From the records below, copy each line in which the string "Ndigbo" occurs.

(GIVEN DATA)

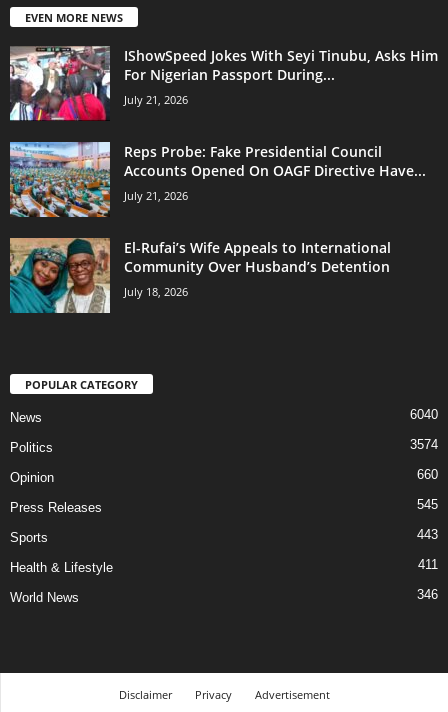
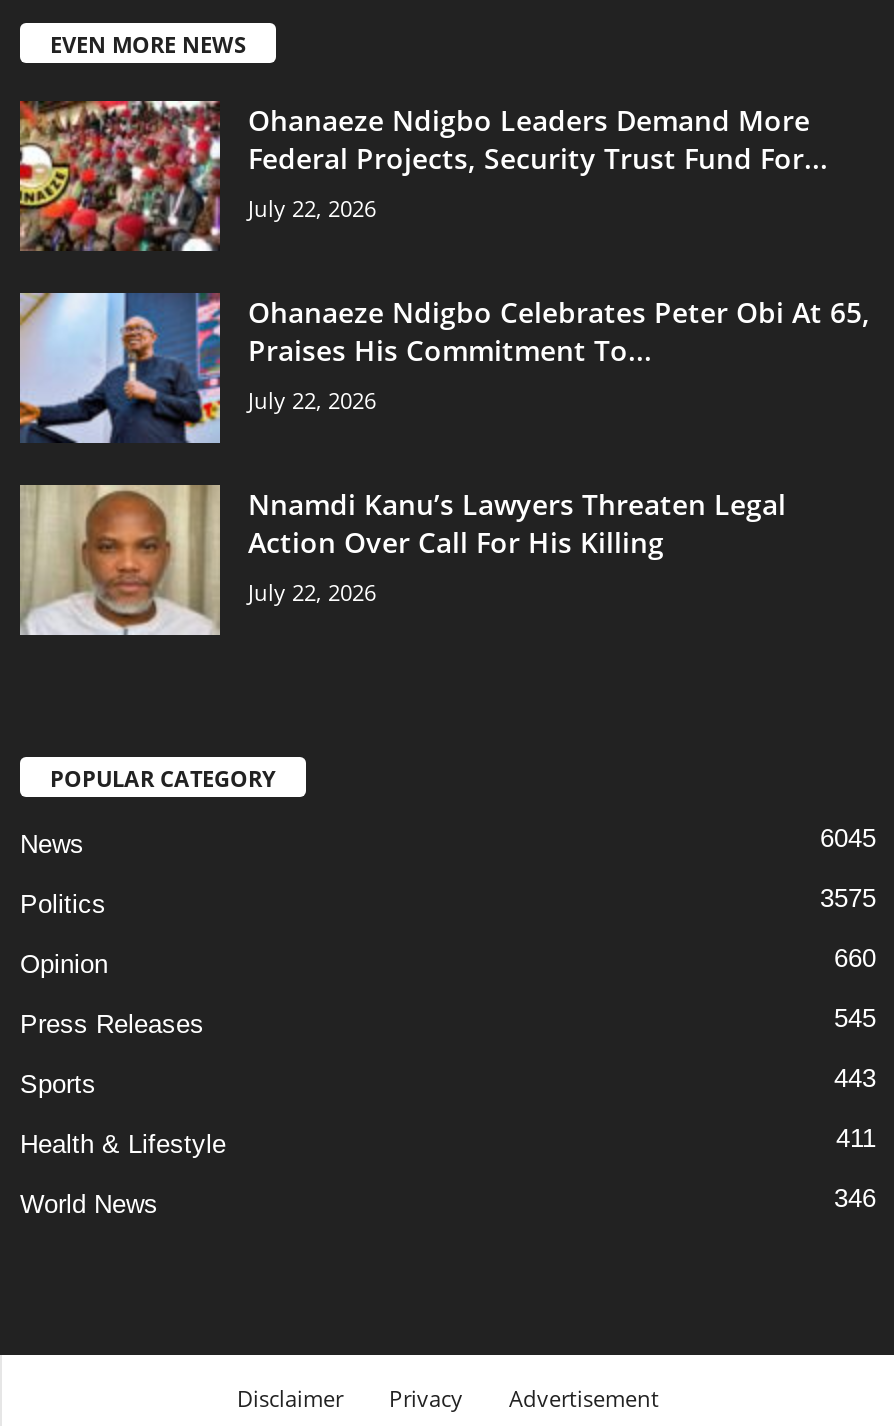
- [image]
- IShowSpeed Jokes With Seyi Tinubu, Asks Him
- For Nigerian Passport During...
- July 21, 2026
+ [image]
+ Ohanaeze Ndigbo Leaders Demand More
+ Federal Projects, Security Trust Fund For...
+ July 22, 2026

- [image]
- Reps Probe: Fake Presidential Council
- Accounts Opened On OAGF Directive Have...
- July 21, 2026
+ [image]
+ Ohanaeze Ndigbo Celebrates Peter Obi At 65,
+ Praises His Commitment To...
+ July 22, 2026

- [image]
- El-Rufai’s Wife Appeals to International
- Community Over Husband’s Detention
- July 18, 2026
+ [image]
+ Nnamdi Kanu’s Lawyers Threaten Legal
+ Action Over Call For His Killing
+ July 22, 2026

- 6040
+ 6045

- 3574
+ 3575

(End GIVEN DATA)

## YOUR SOLUTION
+ Ohanaeze Ndigbo Leaders Demand More
+ Ohanaeze Ndigbo Celebrates Peter Obi At 65,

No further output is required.